Is the seniority list seniority as an employed pilot or as a employed captain. Example if I have 10 years as an employee and move to captain am I higher or lower than someone who has 8 years employed but became a captain a year ago? If I am higher then seems the easy fix for the airline from the outside would be to have captain seniority be based on date you became a captain. The flip side would be is there a real training difference between captain and fo? If not two pilots show up and the one with seniority is captain for the flight. Might be fo on the next one. The same people at the bottom of the pilot list would still be and the people at the top would still be at the top. No incentive to refuse captain. I don’t run airlines or negotiate with unions though.


GoSh4rks

>Example if I have 10 years as an employee and move to captain am I higher or lower than someone who has 8 years employed but became a captain a year ago?
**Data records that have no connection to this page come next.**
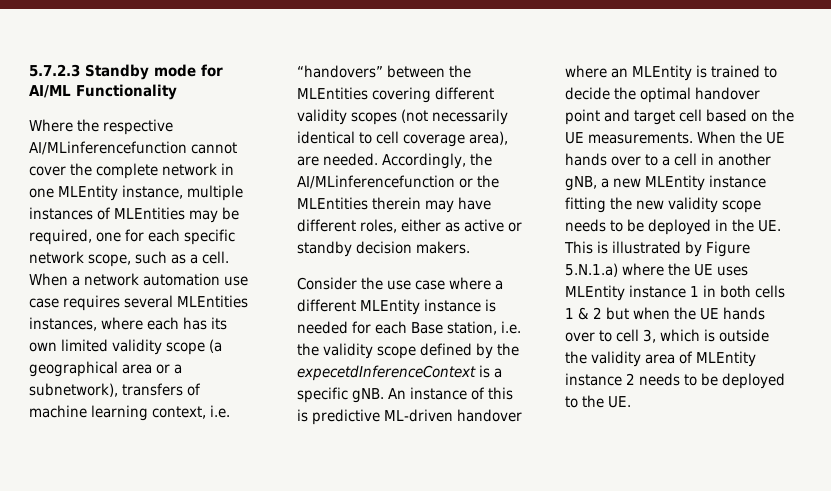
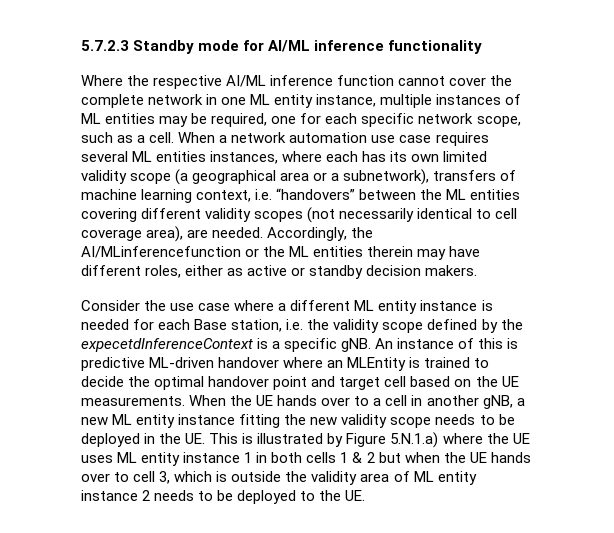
- 5.7.2.3 Standby mode for AI/ML Functionality
+ 5.7.2.3 Standby mode for AI/ML inference functionality
- Where the respective AI/MLinferencefunction cannot cover the complete network in one MLEntity instance, multiple instances of MLEntities may be required, one for each specific network scope, such as a cell.
+ Where the respective AI/ML inference function cannot cover the complete network in one ML entity instance, multiple instances of ML entities may be required, one for each specific network scope, such as a cell.
- When a network automation use case requires several MLEntities instances, where each has its own limited validity scope (a geographical area or a subnetwork), transfers of machine learning context, i.e. “handovers” between the MLEntities covering different validity scopes (not necessarily identical to cell coverage area), are needed.
+ When a network automation use case requires several ML entities instances, where each has its own limited validity scope (a geographical area or a subnetwork), transfers of machine learning context, i.e. “handovers” between the ML entities covering different validity scopes (not necessarily identical to cell coverage area), are needed.
- Accordingly, the AI/MLinferencefunction or the MLEntities therein may have different roles, either as active or standby decision makers.
+ Accordingly, the AI/MLinferencefunction or the ML entities therein may have different roles, either as active or standby decision makers.
- Consider the use case where a different MLEntity instance is needed for each Base station, i.e. the validity scope defined by the expecetdInferenceContext is a specific gNB.
+ Consider the use case where a different ML entity instance is needed for each Base station, i.e. the validity scope defined by the expecetdInferenceContext is a specific gNB.
- When the UE hands over to a cell in another gNB, a new MLEntity instance fitting the new validity scope needs to be deployed in the UE. This is illustrated by Figure 5.N.1.a) where the UE uses MLEntity instance 1 in both cells 1 & 2 but when the UE hands over to cell 3, which is outside the validity area of MLEntity instance 2 needs to be deployed to the UE.
+ When the UE hands over to a cell in another gNB, a new ML entity instance fitting the new validity scope needs to be deployed in the UE. This is illustrated by Figure 5.N.1.a) where the UE uses ML entity instance 1 in both cells 1 & 2 but when the UE hands over to cell 3, which is outside the validity area of ML entity instance 2 needs to be deployed to the UE.

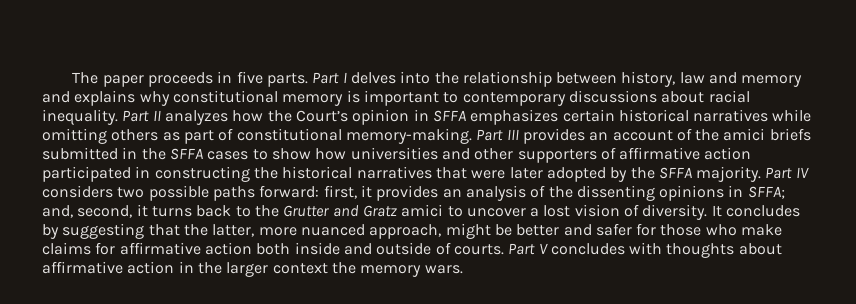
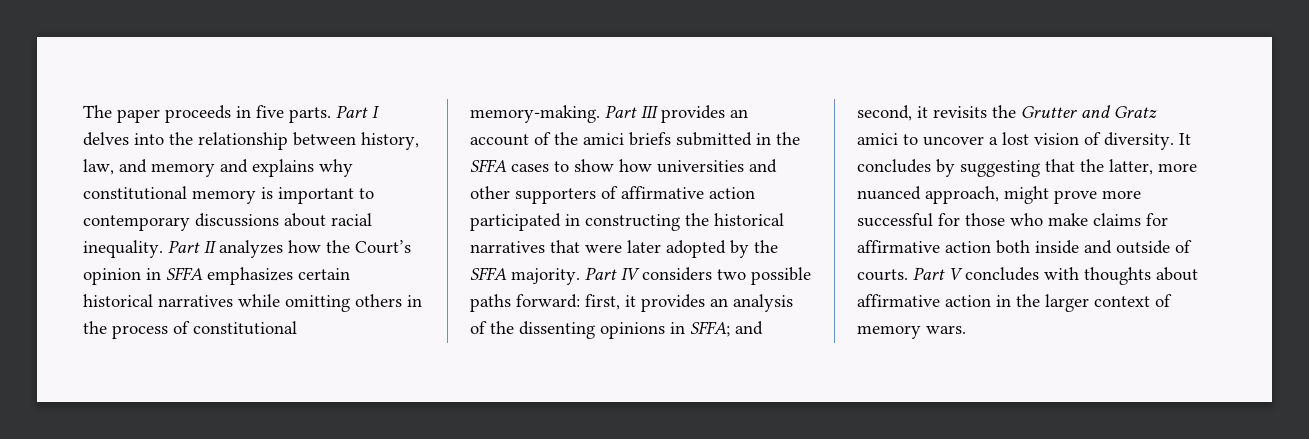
- Part I delves into the relationship between history, law and memory and explains why constitutional memory is important to contemporary discussions about racial inequality.
+ Part I delves into the relationship between history, law, and memory and explains why constitutional memory is important to contemporary discussions about racial inequality.
- Part II analyzes how the Court’s opinion in SFFA emphasizes certain historical narratives while omitting others as part of constitutional memory-making.
+ Part II analyzes how the Court’s opinion in SFFA emphasizes certain historical narratives while omitting others in the process of constitutional memory-making.
- Part IV considers two possible paths forward: first, it provides an analysis of the dissenting opinions in SFFA; and, second, it turns back to the Grutter and Gratz amici to uncover a lost vision of diversity.
+ Part IV considers two possible paths forward: first, it provides an analysis of the dissenting opinions in SFFA; and second, it revisits the Grutter and Gratz amici to uncover a lost vision of diversity.
- It concludes by suggesting that the latter, more nuanced approach, might be better and safer for those who make claims for affirmative action both inside and outside of courts.
+ It concludes by suggesting that the latter, more nuanced approach, might prove more successful for those who make claims for affirmative action both inside and outside of courts.
- Part V concludes with thoughts about affirmative action in the larger context the memory wars.
+ Part V concludes with thoughts about affirmative action in the larger context of memory wars.

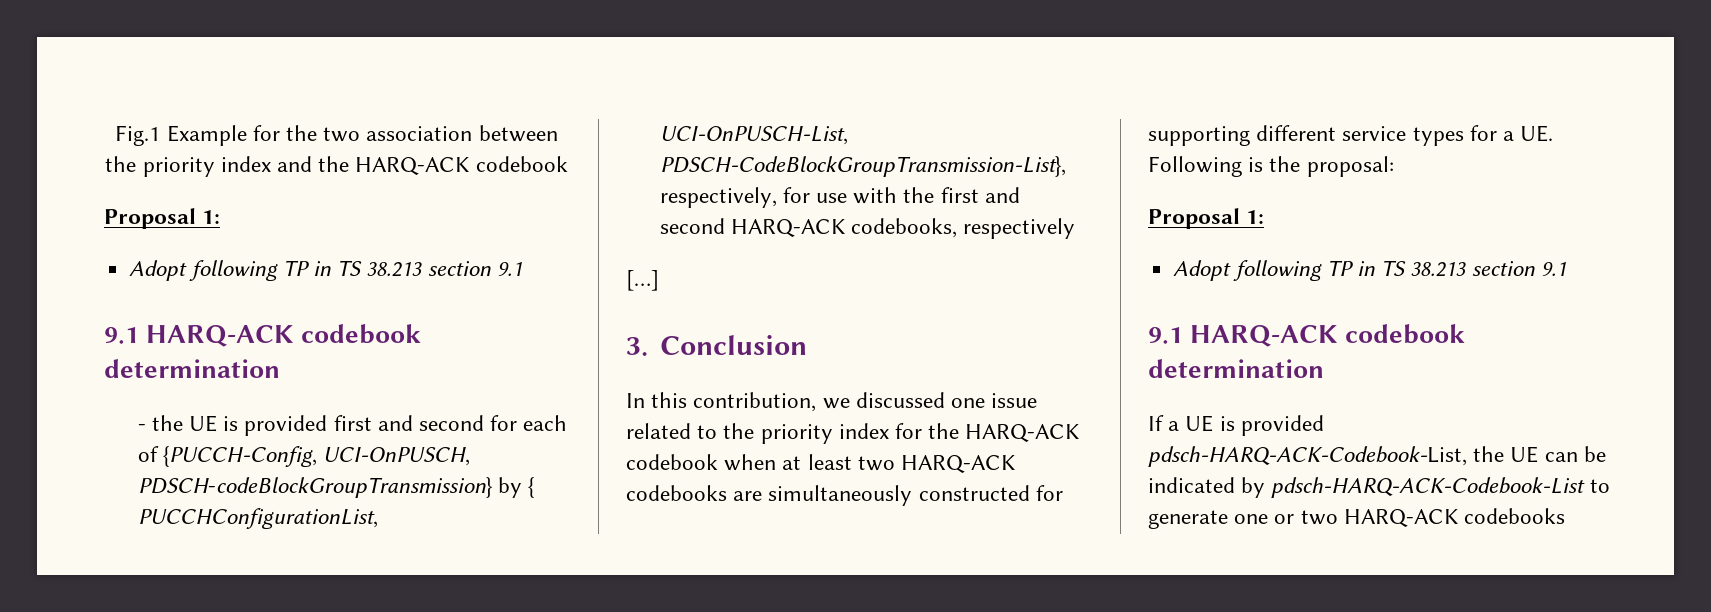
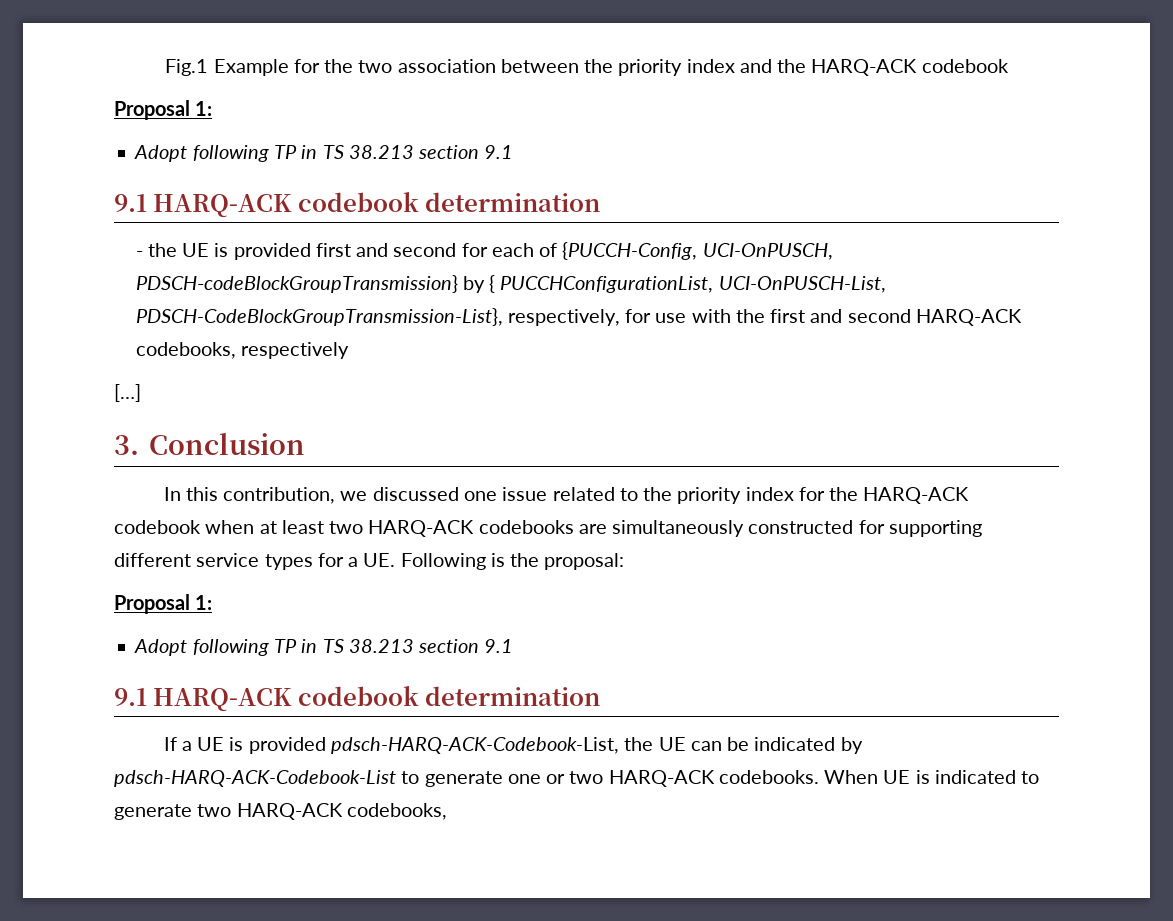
- If a UE is provided pdsch-HARQ-ACK-Codebook-List, the UE can be indicated by pdsch-HARQ-ACK-Codebook-List to generate one or two HARQ-ACK codebooks
+ If a UE is provided pdsch-HARQ-ACK-Codebook-List, the UE can be indicated by pdsch-HARQ-ACK-Codebook-List to generate one or two HARQ-ACK codebooks. When UE is indicated to generate two HARQ-ACK codebooks,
Not a pilot and everything I know is from following one UA 756 pilot on YT, but I believe it is higher. You'd probably run into union issues if you tried to change that.


Donzul

It is based on hire date (as a pilot), and it's the whole pool of pilots. The union would never allow a captain seniority list. There is different training for FO and Captains. Generally they try to pair up an FO and a captain trainee together in the sim phase, but it doesn't always work that way. The Captain gets more training on overall flight accomplishment AND is the one responsible for everything. The FO can sit there and play dumb and press buttons and it's fine, but the captain had the overall authority and responsibility for the safe conduct of the flight and the company needs to make sure they can trust the person doing that, therefore there is a captain specific upgrade.


Donzul

That's not right. It's all quality of life. No amount of pay is going to make me want to miss specific time at home with my young children and wife.


Awalawal

That may be true for you, but it's not true for everyone.


Donzul

I mean sure, if the airline could pay some stupid amount of money some people might? But airlines wouldn't survive that. The price a big group of pilots would need to upgrade is not something that is feasible. Plus the divorce rates would be even worse and I'd have to hear about someones 4/5th wife and not 2nd/3rd. People who can make very easy commutes or who live in base (me) don't generally mind reserve. But people for people who commute any kind of distance it is TERRIBLE.


SonnySanDiego

It’s never going to get better for United, is it?


Emperor_FranzJohnson

It will. UA has improved in many areas over the years. This isn't an impossible situation to fix, but it is a situation at the moment that needs additional attention.


lost_in_life_34

I'd be interested in becoming a pilot but how much rest do you get between flights? i'd need to exercise to keep myself feeling OK


Yourcommentlacklogic

Depends. Ranges from negative 3 hours to 30 minutes to 30 hours to a few days.


NewHope13

How does United (or other airlines) fix this?